O planejamento tributário se difundiu em todos os ramos de negócio no Brasil

Planejamento tributário

O planejamento tributário se difundiu em todos os ramos de negócio no Brasil. Isso se deve ao fato de que as empresas têm um enorme custo no pagamento de tributos, que podem chegar, dependendo do regime de tributação, a 45% do faturamento. Ou seja, as empresas estão encurraladas em decisões de sobrevivência. Em face disso, surgem profissionais do direito tributário que mostram aos empresários teses jurídicas e brechas legais com o objetivo de diminuir a carga tributária, justificando as teorias com base em estudos de doutrinadores e situações adversas ao cotidiano das empresas. É importante ressaltar que planejamento tributário é o oposto à sonegação fiscal, já que essa última é ilegal.

O artigo 3º do Código Tributário Nacional (CTN) define tributo como sendo toda prestação pecuniária compulsória, em moeda ou cujo valor nela se possa exprimir, que não constitua sanção de ato ilícito, instituída em lei e cobrada mediante atividade administrativa plenamente vinculada. O planejamento tributário é perfeitamente legal, pois como o próprio Estado busca na lei o aumento da sua arrecadação, o contribuinte deve buscar lacunas na própria legislação objetivando reduzir a quantidade legal de impostos.

Um planejamento eficaz possibilita à organização um autoconhecimento, identificando pontos fracos e fortes e adotando medidas para intensificar o sucesso da empresa. Isso significa que o governo cobra e as empresas pagam de acordo com o que se entende sobre a lei. Não se pode ter uma hermenêutica legal sobre os tributos voltados exclusivamente ao governo.

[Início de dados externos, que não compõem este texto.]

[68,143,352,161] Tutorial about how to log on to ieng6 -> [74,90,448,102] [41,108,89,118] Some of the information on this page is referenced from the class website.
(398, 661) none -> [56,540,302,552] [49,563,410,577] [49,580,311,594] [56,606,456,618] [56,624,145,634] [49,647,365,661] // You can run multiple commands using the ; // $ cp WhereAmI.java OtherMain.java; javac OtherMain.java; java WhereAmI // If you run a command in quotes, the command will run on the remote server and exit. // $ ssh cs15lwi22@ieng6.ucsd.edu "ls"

A interpretação da lei deve se basear no princípio legal de satisfação do próprio contribuinte ao utilizar os serviços repassados pelo Estado. Embora atualmente o Estado entenda que as referidas práticas ainda são questionadas judicialmente e de forma unilateral, adota multas pesadas para refrear a prática perante outros contribuintes.

Mas isso não deve intimidar empresas que desejam satisfazer um planejamento tributário legalmente. Ao contrário, deve-se estimular a discussão perante a justiça mostrando que todos desejam pagar os tributos, mas de forma menos onerosa.

Existem inúmeras formas de se realizar o planejamento tributário, sendo necessário que a empresa aproveite todas as informações que disponha e pesquise formas que se encaixem em sua realidade para a realização da prática tributária.

Se o contribuinte pretende diminuir os seus encargos tributários, pode agir de duas formas antagônicas, legalmente ou ilegalmente. A maneira legal chama-se na doutrina elisão fiscal ou planejamento tributário e a forma ilegal se classifica como sonegação fiscal.

A elisão fiscal é um formato de sistemas legais que visam a diminuição do pagamento de tributos. O contribuinte tem o direito de estruturar o seu negócio da forma que lhe convém, procurando a diminuição dos custos de seu comércio, inclusive dos tributos. Se a forma celebrada é jurídica e lícita, o Estado deve respeitá-la.

Na prática, as empresas recolhem os tributos de uma forma legal, menos onerosa ao seu faturamento. Não existe lei, portaria ou norma infraconstitucional que proíba tal procedimento.

Existem hoje duas formas legais para utilização do planejamento tributário: aquela que decorre da própria lei (i) e a que resulta de lacunas existentes na legislação tributária (ii).

No caso da elisão decorrente da lei, o próprio dispositivo legal permite ou até mesmo induz a economia de tributos. Existe uma vontade clara e consciente do legislador de dar ao contribuinte determinados benefícios fiscais.

Os incentivos fiscais são exemplos típicos de elisão induzida por lei, uma vez que o próprio texto legal dá aos seus destinatários determinados benefícios. É o caso, por exemplo, dos Incentivos à Inovação Tecnológica (Lei 11.196/2005).

Já a segunda hipótese abrange uma reestruturação da empresa de tal forma que verifique um menor ônus tributário, utilizando-se de elementos que a lei não proíbe ou que possibilitem evitar o fato gerador de determinado tributo.

Temos assim questões jurídicas perfeitamente lícitas na legislação vigente e que as empresas encontram alternativas para o pagamento do imposto devido, mas de uma forma menos onerosa, tornando o planejamento tributário perfeitamente legal.